Published June 10, 2013
Canadian researchers have found that plants can come back to life, despite having been buried under ice for centuries, reports the Agence France-Presse.
Catherine La Farge, a University of Alberta researcher, had collected what was believed to be dead mosses, or bryophytes, from a retreating glacier off of the Ellesmere Island, located off the northwest coast of Greenland.
Carbon dating would help determine that the plants had been approximately 400 years old and had frozen sometime in the period of the Little Ice Age, which occurred between 155 and 1850.
La Farge later revived the plants in a lab, disproving the assumption that all plants that grew in areas now covered by glaciers can never grow again.
After grinding up the plant material and planting them in soil, seven out of the 24 samples planted showed growth within weeks. Her findings were published in the latest issue of the journal of the Proceedings of the National Academy of Sciences.

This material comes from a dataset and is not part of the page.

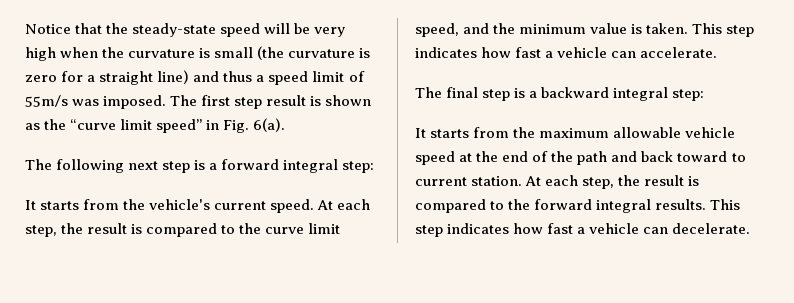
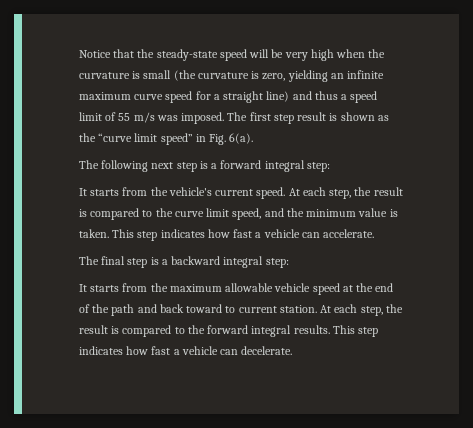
- Notice that the steady-state speed will be very high when the curvature is small (the curvature is zero for a straight line) and thus a speed limit of 55m/s was imposed.
+ Notice that the steady-state speed will be very high when the curvature is small (the curvature is zero, yielding an infinite maximum curve speed for a straight line) and thus a speed limit of 55 m/s was imposed.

"We know that bryophytes can remain dormant for many years (for example, in deserts) and then are reactivated, but nobody expected them to rejuvenate after nearly 400 years beneath a glacier," La Farge said in a statement to the AFP.
Evolving from sea algae, moss has been around for 400 million years.
Mosses reproduce by cloning their cells, unlike other plants, La Farge told the AFP. "Any bryophyte cell can reprogram itself to initiate the development of an entire new plant. This is equivalent to stem cells in faunal systems."